You can use high level code with Python and then execute it on GPUs.

Python API for tensorflow :

#You build first in tensorflow : 
c=tf.add(a,b)

#you execute then :
session=tf.Session()
numpy_c=session.run(c,feed_dict=...)

a,b being tensors and add being an operation. Programming in tensorflow is two step : first build the graph then execute the graph. As such it is a bit different than Numpy.

Tensorflow has the ability to execute part of the graphs on different machines and add debug nodes, compile nodes etc.

Lab : Getting Started with TensorFlow

Open AI Platform, create a new instance of a Jupyter notebook and open it.

Then clone the repo within your AI Platform Notebook instance via the terminal in the Jupyter notebok.

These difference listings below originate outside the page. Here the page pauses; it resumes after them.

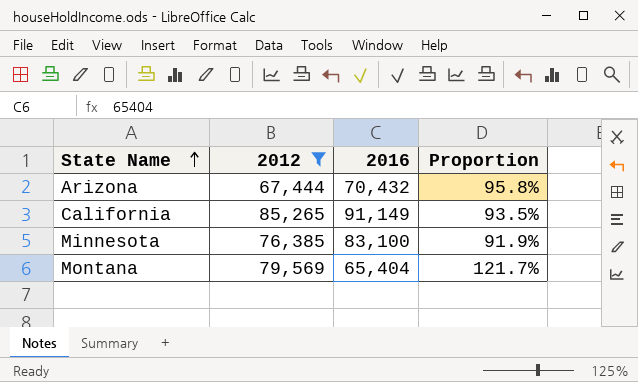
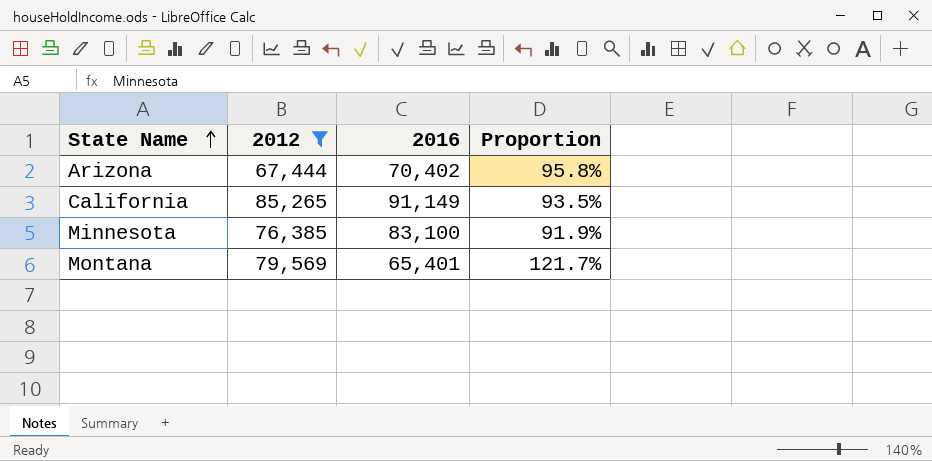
Arizona | 2016: 70,432 -> 70,402
Montana | 2016: 65,404 -> 65,401

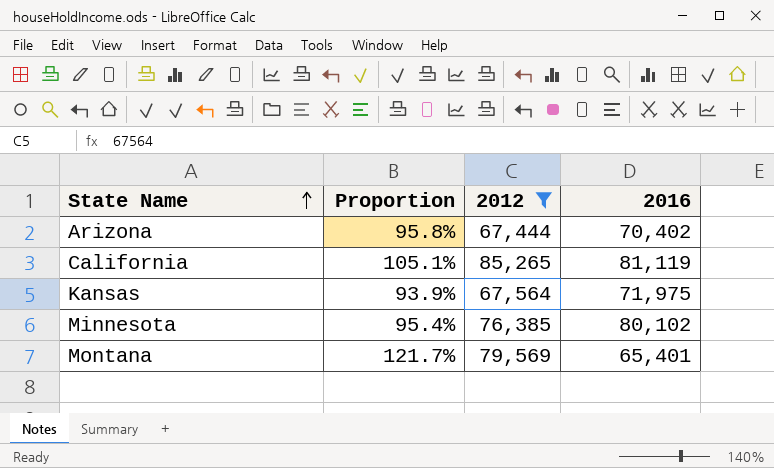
column Proportion | position: 4 -> 2
California | Proportion: 93.5% -> 105.1%
California | 2016: 91,149 -> 81,119
row Kansas: none -> 93.9% | 67,564 | 71,975
Minnesota | Proportion: 91.9% -> 95.4%
Minnesota | 2016: 83,100 -> 80,102

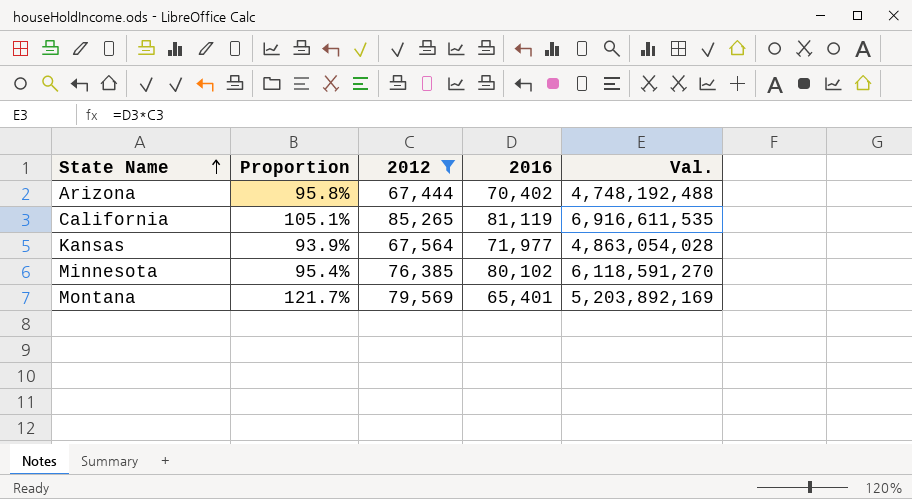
column Val. | formula: none -> [2012] * [2016]
Kansas | 2016: 71,975 -> 71,977

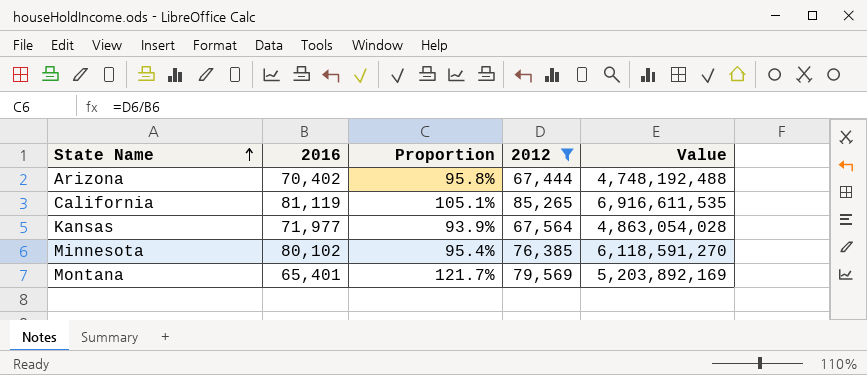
column 2016 | position: 4 -> 2
column name: Val. -> Value

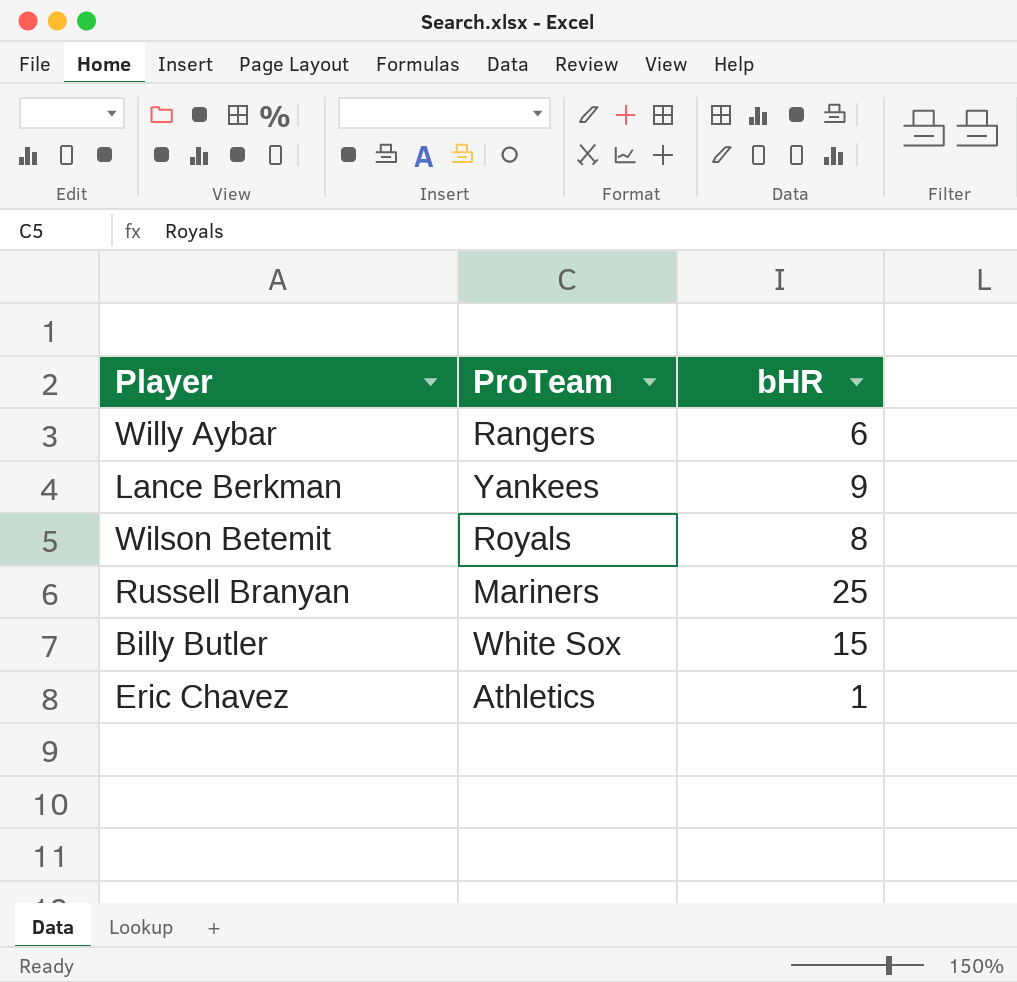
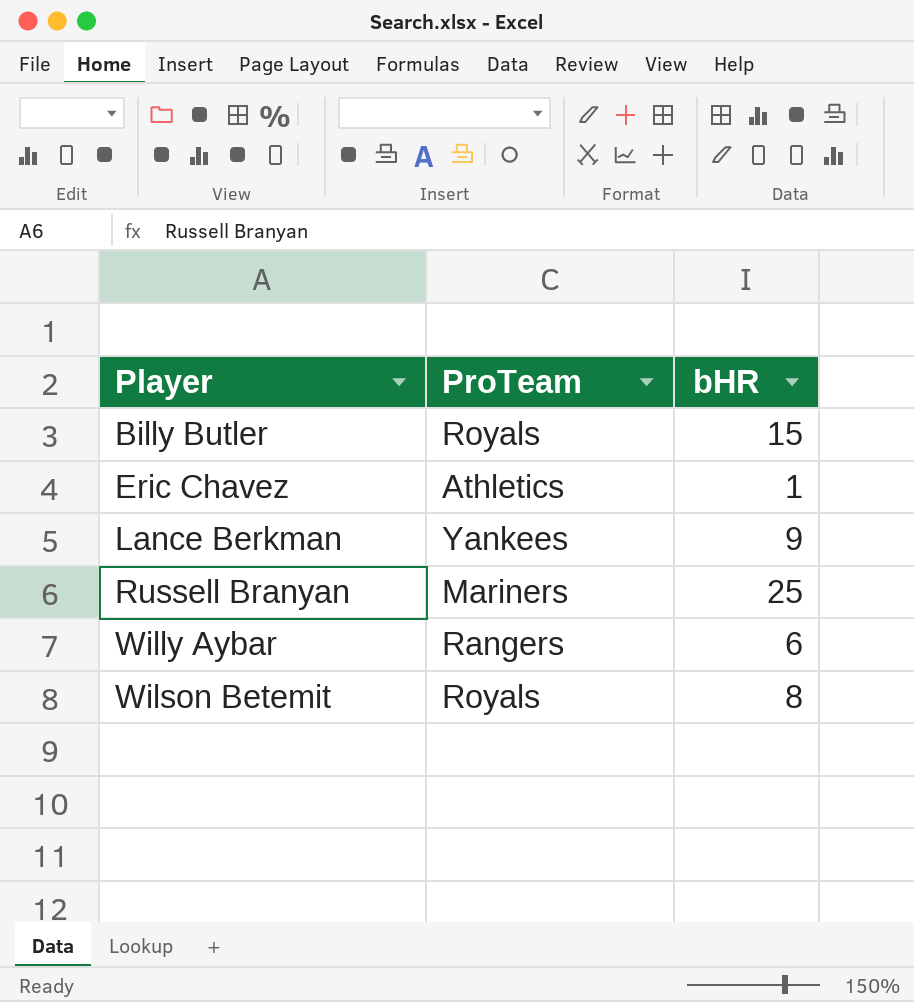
row order: none -> Player ascending
Billy Butler | ProTeam: White Sox -> Royals

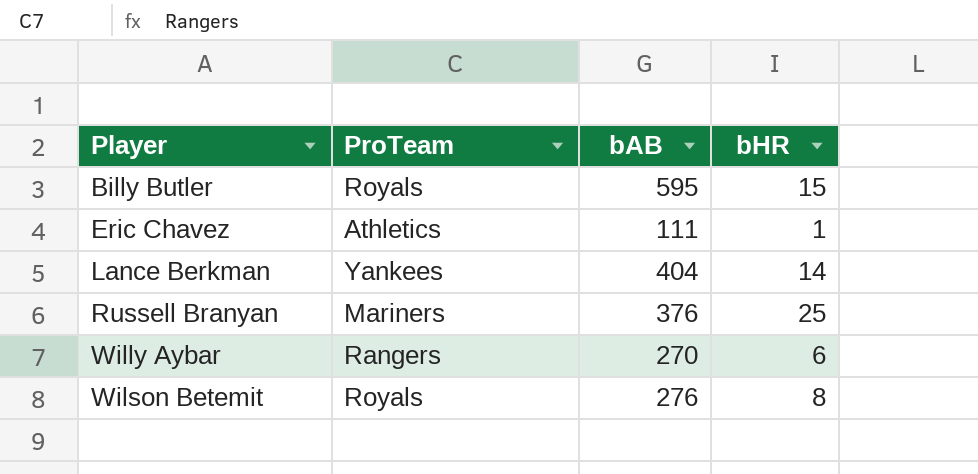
column bAB | position: none -> 3
Lance Berkman | bHR: 9 -> 14

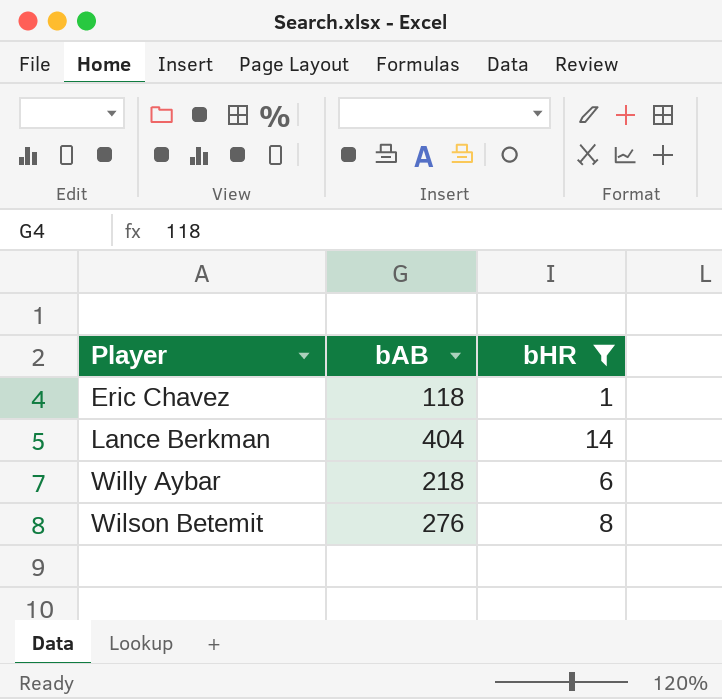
filter: none -> bHR <= 14
column ProTeam | position: 2 -> none
Eric Chavez | bAB: 111 -> 118
Willy Aybar | bAB: 270 -> 218

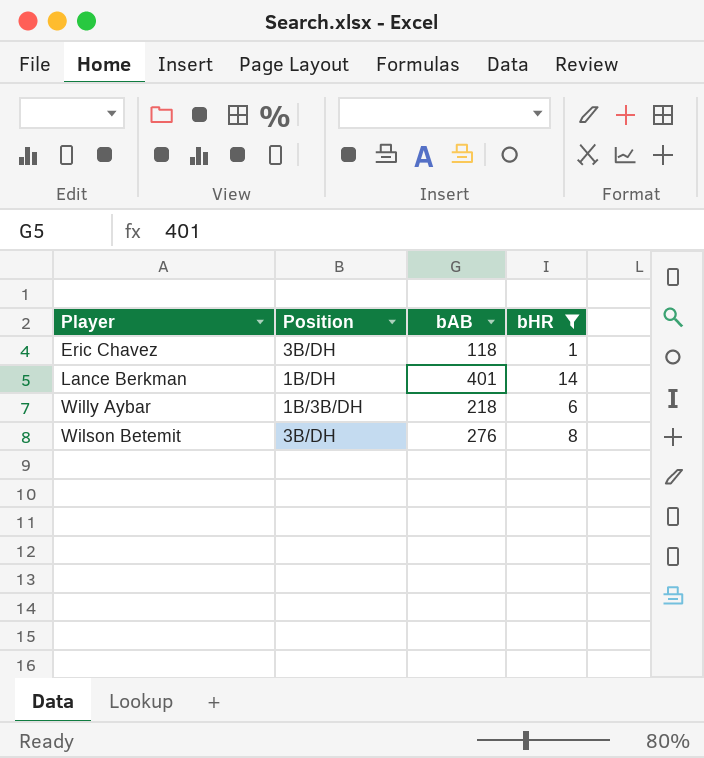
column Position | position: none -> 2
Lance Berkman | bAB: 404 -> 401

git clone https://github.com/GoogleCloudPlatform/training-data-analyst

Then open the ipynb file and follow the Notebook. Here is the code for the whole lab :

import tensorflow as tf
import numpy as np

print(tf.__version__)

#Adding two tensors ¶
a = np.array([5, 3, 8])
b = np.array([3, -1, 2])
c = np.add(a, b)
print(c)

#The equivalent code in TensorFlow consists of two steps
#Step 1: Build the graph

a = tf.constant([5, 3, 8])
b = tf.constant([3, -1, 2])
c = tf.add(a, b)
print(c)
#this will print the fact that c is a tensor, that it will have 
#3 elements, and those will be int32

#Step 2: Run the graph

with tf.Session() as sess:
  result = sess.run(c)
  print(result)

#Using a feed_dict
#Same graph, but without hardcoding inputs at build stage

a = tf.placeholder(dtype=tf.int32, shape=(None,))  # batchsize x scalar
b = tf.placeholder(dtype=tf.int32, shape=(None,))
c = tf.add(a, b)
with tf.Session() as sess:
  result = sess.run(c, feed_dict={
      a: [3, 4, 5],
      b: [-1, 2, 3]
    })
  print(result)
  
#Heron's Formula in TensorFlow 

def compute_area(sides):
  # slice the input to get the sides
  a = sides[:,0]  # 5.0, 2.3
  b = sides[:,1]  # 3.0, 4.1
  c = sides[:,2]  # 7.1, 4.8
  
  # Heron's formula
  s = (a + b + c) * 0.5   # (a + b) is a short-cut to tf.add(a, b)
  areasq = s * (s - a) * (s - b) * (s - c) # (a * b) is a short-cut to tf.multiply(a, b), not tf.matmul(a, b)
  return tf.sqrt(areasq)

with tf.Session() as sess:
  # pass in two triangles
  area = compute_area(tf.constant([
      [5.0, 3.0, 7.1],
      [2.3, 4.1, 4.8]
    ]))
  result = sess.run(area)
  print(result)
  
  
#Placeholder and feed_dict
#More common is to define the input to a program as a 
#placeholder and then to feed in the inputs. The difference between 
#the code below and the code above is whether the "area" graph is 
#coded up with the input values or whether the "area" graph is coded 
#up with a placeholder through which inputs will be passed in at 
#run-time.

with tf.Session() as sess:
  sides = tf.placeholder(tf.float32, shape=(None, 3))  # batchsize number of triangles, 3 sides
  area = compute_area(sides)
  result = sess.run(area, feed_dict = {
      sides: [
        [5.0, 3.0, 7.1],
        [2.3, 4.1, 4.8]
      ]
    })
  print(result)

#tf.eager
#tf.eager allows you to avoid the build-then-run stages. However, 
#most production code will follow the lazy evaluation paradigm 
#because the lazy evaluation paradigm is what allows for
#multi-device support and distribution.
#One thing you could do is to develop using tf.eager and then 
#comment out the eager execution and add in the session management 
#code.

import tensorflow as tf
from tensorflow.contrib.eager.python import tfe

tfe.enable_eager_execution()

def compute_area(sides):
  # slice the input to get the sides
  a = sides[:,0]  # 5.0, 2.3
  b = sides[:,1]  # 3.0, 4.1
  c = sides[:,2]  # 7.1, 4.8
  
  # Heron's formula
  s = (a + b + c) * 0.5   # (a + b) is a short-cut to tf.add(a, b)
  areasq = s * (s - a) * (s - b) * (s - c) # (a * b) is a short-cut to tf.multiply(a, b), not tf.matmul(a, b)
  return tf.sqrt(areasq)

area = compute_area(tf.constant([
      [5.0, 3.0, 7.1],
      [2.3, 4.1, 4.8]
    ]))

print(area)

How to use TensorFlow for Machine learning ?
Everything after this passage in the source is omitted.